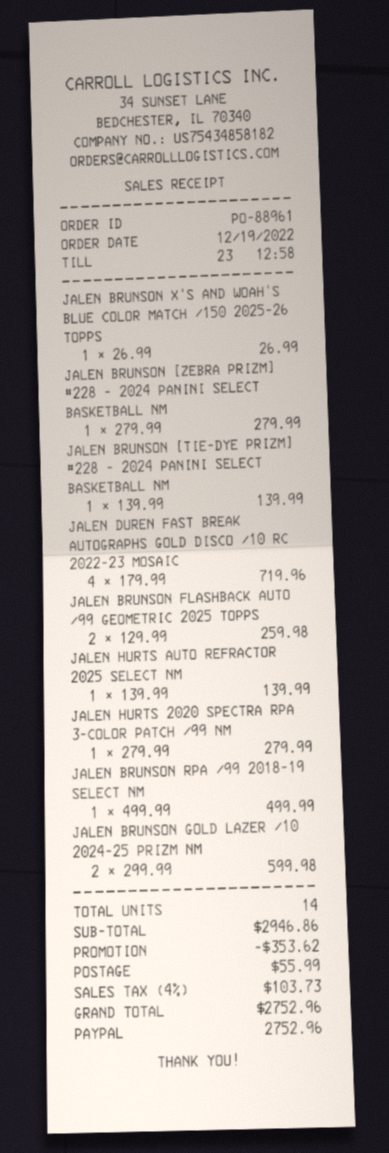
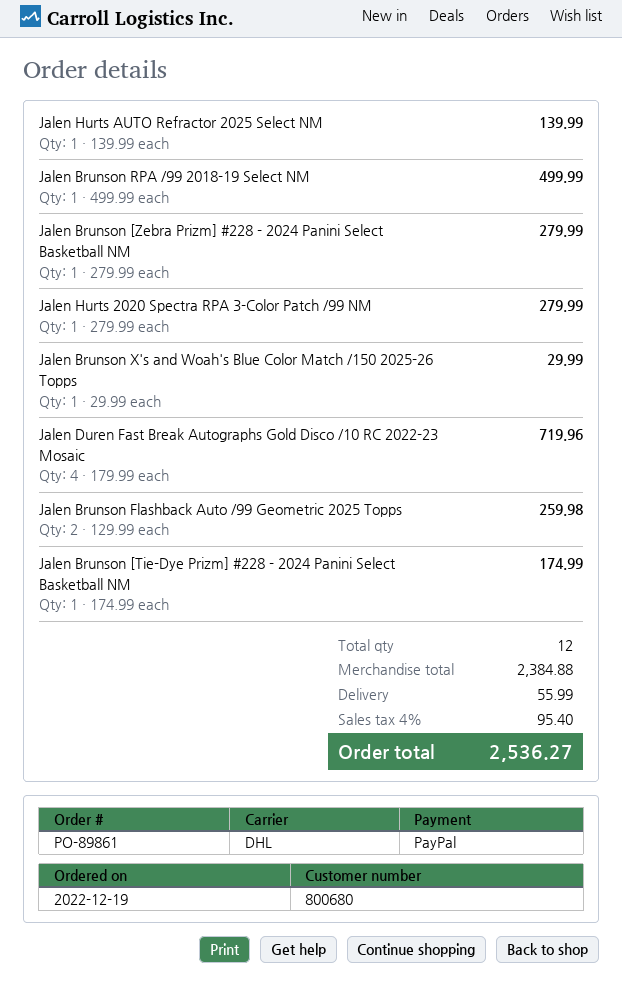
order number: PO-88961 -> PO-89861
JALEN BRUNSON X'S AND WOAH'S BLUE COLOR MATCH /150 2025-26 TOPPS: 1 x 26.99 = 26.99 -> 1 x 29.99 = 29.99
JALEN BRUNSON [TIE-DYE PRIZM] #228 - 2024 PANINI SELECT BASKETBALL NM: 1 x 139.99 = 139.99 -> 1 x 174.99 = 174.99
JALEN BRUNSON GOLD LAZER /10 2024-25 PRIZM NM: 2 x 299.99 = 599.98 -> none
total quantity: 14 -> 12
subtotal: 2946.86 -> 2384.88
discount: 353.62 -> none
tax: 4% = 103.73 -> 4% = 95.40
total: 2752.96 -> 2536.27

▬▬▬▬▬▬▬▬▬▬

* [WHAT THIS TASK INVOLVES]:
Your job is to return all lines above that hold the word "none".

* [REPLY TO THE TASK]:
JALEN BRUNSON GOLD LAZER /10 2024-25 PRIZM NM: 2 x 299.99 = 599.98 -> none
discount: 353.62 -> none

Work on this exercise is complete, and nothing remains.